INVESTMENT CONSULTANT, GARY GOLDBERG FINANCIAL SERVICES
The old adage “it takes money to make money” is hard to argue with, but discipline and patience are also a key factor when it comes to investment success. I took a look at some research done by Fidelity, S&P Capital IQ and several universities who studied the investment habits of millionaires – in particular self-made millionaires. I can’t say that I was very surprised by the findings, as their methods closely match what I tell my clients on a regular basis. Keep calm, don’t allow short-term events to influence your long-term investment decisions, and most importantly, remain disciplined. To wit: Just look at what happened about a month ago when Great Britain voted to exit the European Union – the so called Brexit. Markets around the world fell on that Friday and Monday, retreating about 5%. Only to end up being slightly higher than their Thursday closing price by the following Friday. 6 measly trading days, over 10% of market moves, all to end up where major indexes started.
“Far more money has been lost by investors preparing for corrections than has been lost in corrections themselves.” – Peter Lynch
Markets, at least in the short term, are driven extensively by fear and greed, which creates continuous opportunities. Successful investors such as Warren Buffett have advised buying when people are fearful and selling when people get greedy, because he knows that the herd instinct of average investors will lead to big opportunities. While that may seem counter intuitive it makes perfect sense, after all we all know that you’re supposed to “Buy Low and Sell High”.
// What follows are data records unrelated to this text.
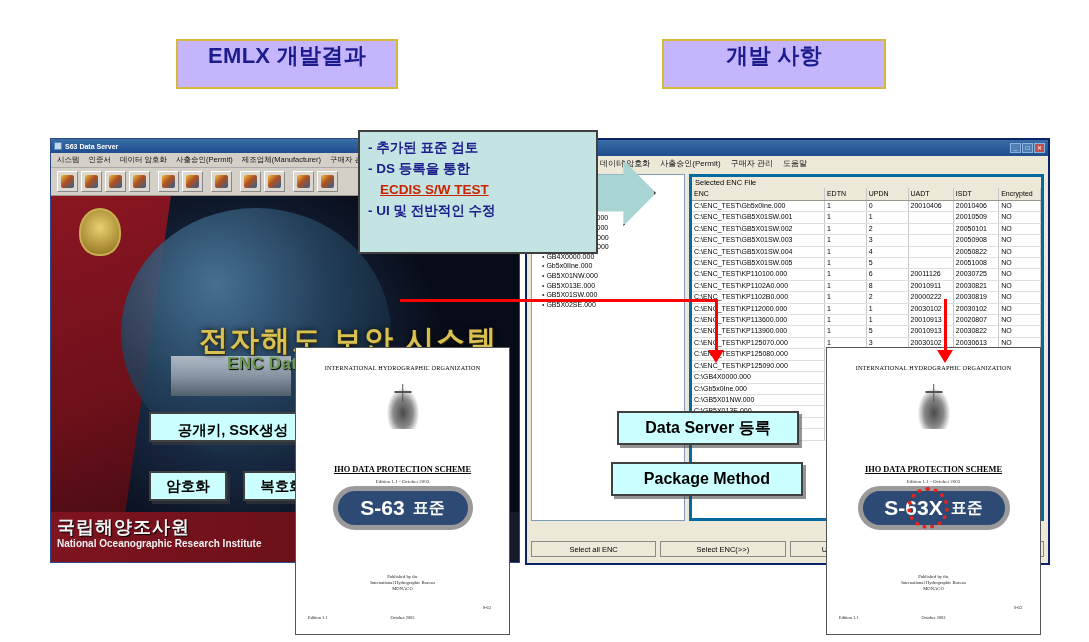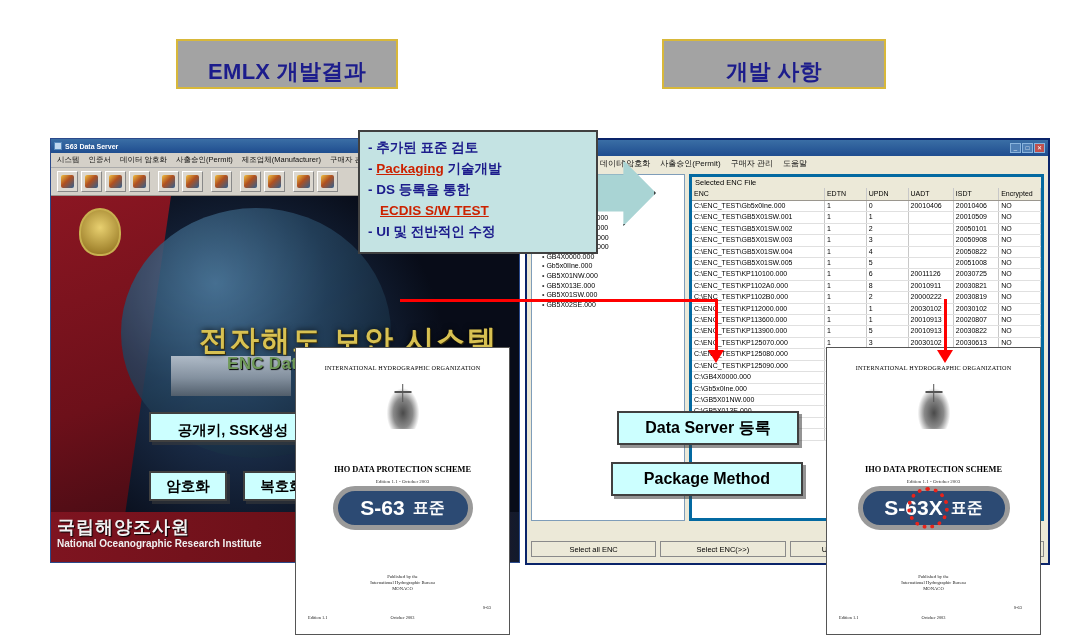--- a/index.html
+++ b/index.html
@@ -15,9 +15,9 @@
   
   .title-banner {
     position: absolute;
-    background: #a3a3a3;
+    background: #c4b5fd;
     border: 2px solid #d8b83a;
-    display: flex; align-items: flex-end; justify-content: center;
+    display: flex; align-items: flex-start; justify-content: center;
     color: #1c1c8c;
     font-weight: bold;
     letter-spacing: .3px;

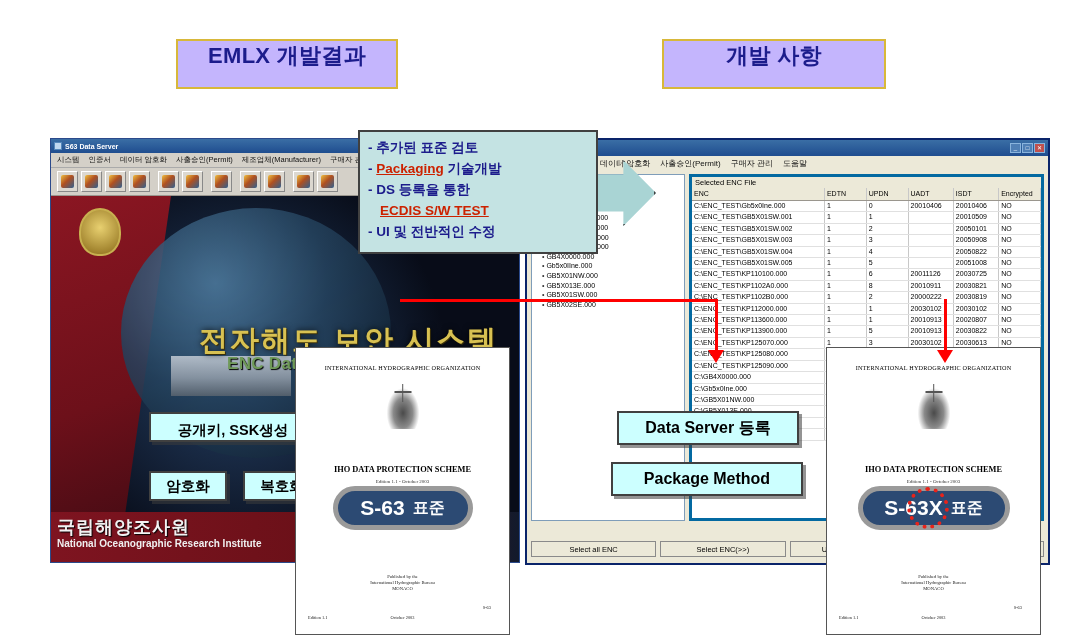--- a/index.html
+++ b/index.html
@@ -645,9 +645,6 @@
   <div id="arrow-tail"></div>
   <div id="callout">
     <div class="cl">- 추가된 표준 검토</div>
-    <div class="cl">
-      <span>- </span><span class="hi">Packaging</span><span> 기술개발</span>
-    </div>
     <div class="cl">- DS 등록을 통한</div>
     <div class="cl" style="padding-left:12px">
       <span class="hi">ECDIS S/W TEST</span>

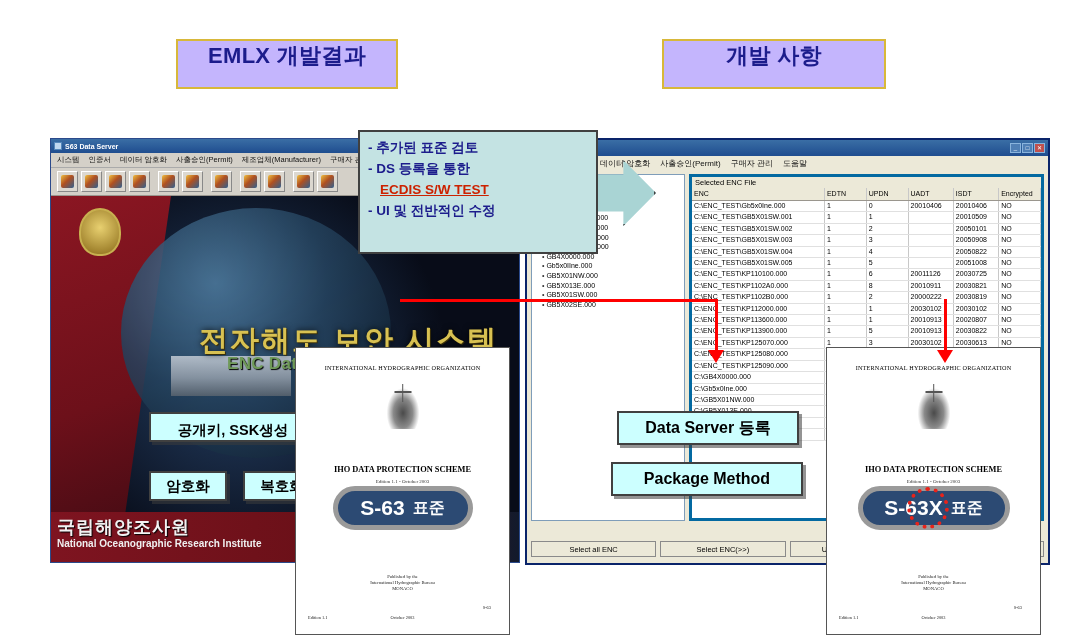--- a/index.html
+++ b/index.html
@@ -240,7 +240,7 @@
   .doc-title {
     text-align: center; margin-top: 36px;
     font-family: "Liberation Serif", serif; font-weight: bold;
-    font-size: 8.4px; color: #000;
+    font-size: 8.4px; color: #000; text-decoration: underline;
   }
   .doc-edition {
     text-align: center; margin-top: 5px;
Wealthy investors tend to adhere to some very sound investment principles that anyone can follow. Chiefly, they do not allow their emotions to dictate their actions and investment decisions. Successful investors know that every bull market is followed by a bear market, which is followed again by a bull market. By understanding the history of markets, and believing in their investment approach for the long-term, these self-made millionaires are able to tune out the noise that cause so many to panic. There is another thing many successful investors have in common, they work with an advisor to help them keep their emotions in check. It’s not that they don’t necessarily have the skills or abilities to be a ‘do-it-yourself’ investor, it’s that they understand and believe in the value of advice. A 1%’ish annual fee is a bargain compared to missing out on the next bull-market run because of fear of a correction.